On a BioStim® TENS unit, this is the ‘L’ setting on the rate control.

On an EziStim® TENS unit, you can use either the ‘PainEze’ mode, ‘Mild’ or ‘Sustained’ modes.

The Gating Effect

The absolute simplest way to describe this pain relieving effect is to use the example of a person who stubs their toe, then rubs it to ease the pain (after they’ve finished cursing up a storm, of course).

When the toe is stubbed, the pain messages travel in the nerves to the brain – where the messages are interpreted and tell the person that they actually ‘feel‘ the pain.

However, when the toe is subsequently rubbed vigorously, these new, ‘non-painful’ messages also travel to the brain where they compete for attention. The brain processes these new non-painful message in favour of the pain messages and subsequently we feel less pain. In other words, the rubbing sensation has ‘closed the gate’, so that painful messages cannot get through. And we know from personal experience that the faster we rub our stubbed toe, the better the results. When we stop rubbing the toe, often the pain begins to return.

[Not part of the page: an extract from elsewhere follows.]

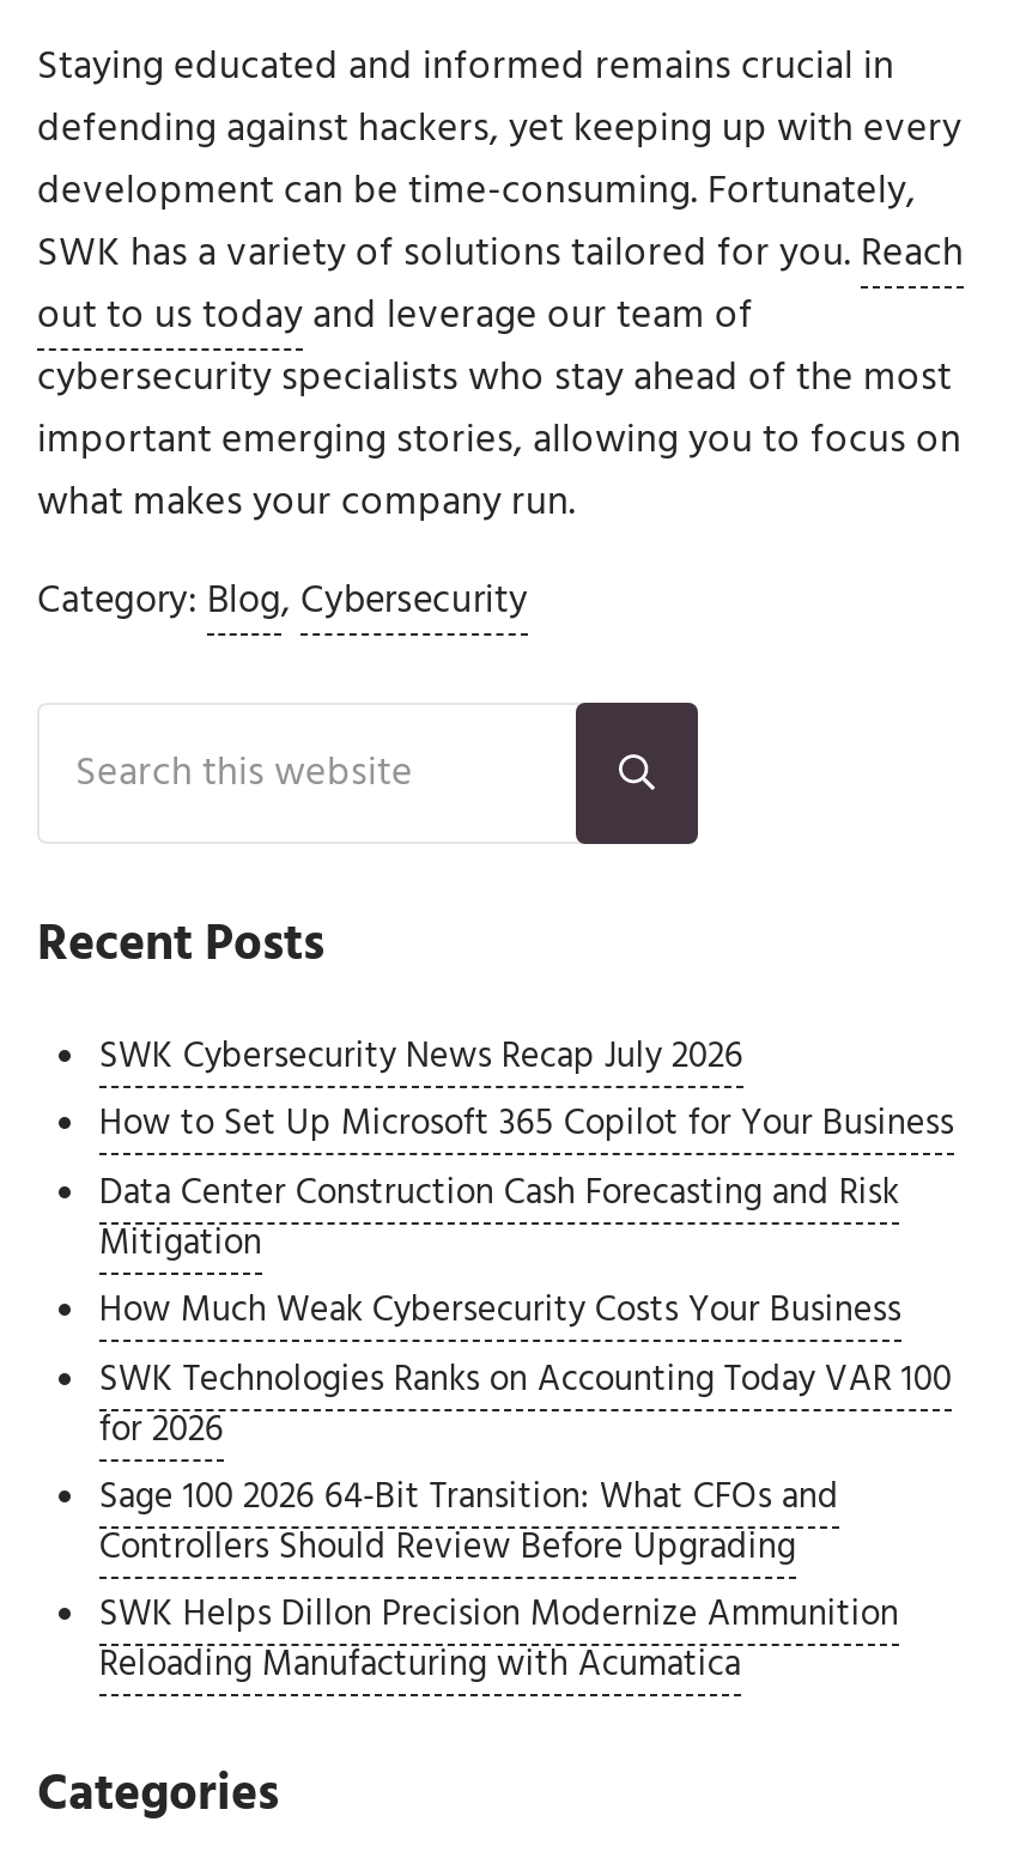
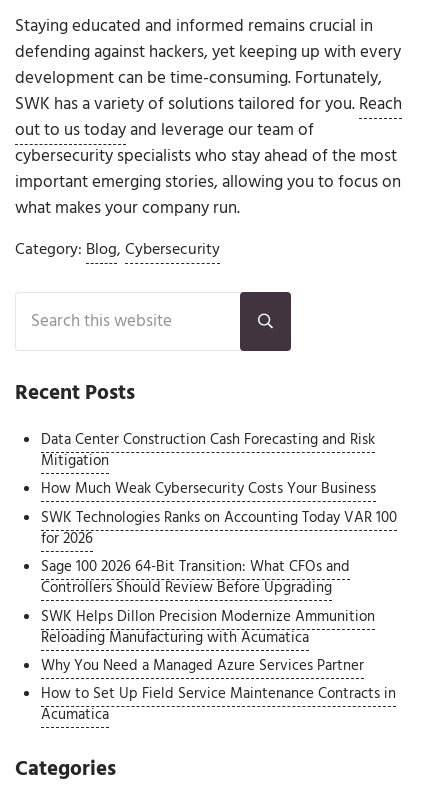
[99,1028,954,1154] SWK Cybersecurity News Recap July 2026 | How to Set Up Microsoft 365 Copilot for Your Business -> none
moved [99,1164,952,1695] -> [41,428,397,650]: Data Center Construction Cash Forecasting and Risk | Mitigation | How Much Weak Cybersecurity Costs Your Business | ... | SWK Helps Dillon Precision Modernize Ammunition | Reloading Manufacturing with Acumatica
none -> [41,654,396,728] Why You Need a Managed Azure Services Partner | How to Set Up Field Service Maintenance Contracts in | Acumatica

When set to a pulse rate or frequency above 35Hz, TENS works in just the same way. It generates electrical impulses which block the pain. The faster the pulses, the better the pain blocking effect.

On a BioStim® TENS unit, this is the ‘H’ setting on the rate control.

On an EziStim® TENS unit, you can use either the ‘PainEze’ mode, ‘Strong’ or ‘Gating’ modes.

Here’s where it gets really good. By modulating the pulse rate from high to low (or fast to slow), you can actually achieve both pain relief effects of an endorphin release and pain gating at the same time.

Unlearning Pain

After a course of treatment with TENS, the body will often reprogram itself so that pain is no longer perceived. It has been taught to ‘unlearn’ the pain.

If, during a course of treatment, the pain messages are switched off or broken often enough (through the above effects), this new state of reduced pain can slowly become the norm.

This may produce prolonged relief lasting weeks, months or more. This is a complex mechanism, and is poorly understood – although it does appear to have something to do with the pain messages as they travel in the spinal column to the brain. It seems the body ‘learns’ new neural pathways to exclude pain.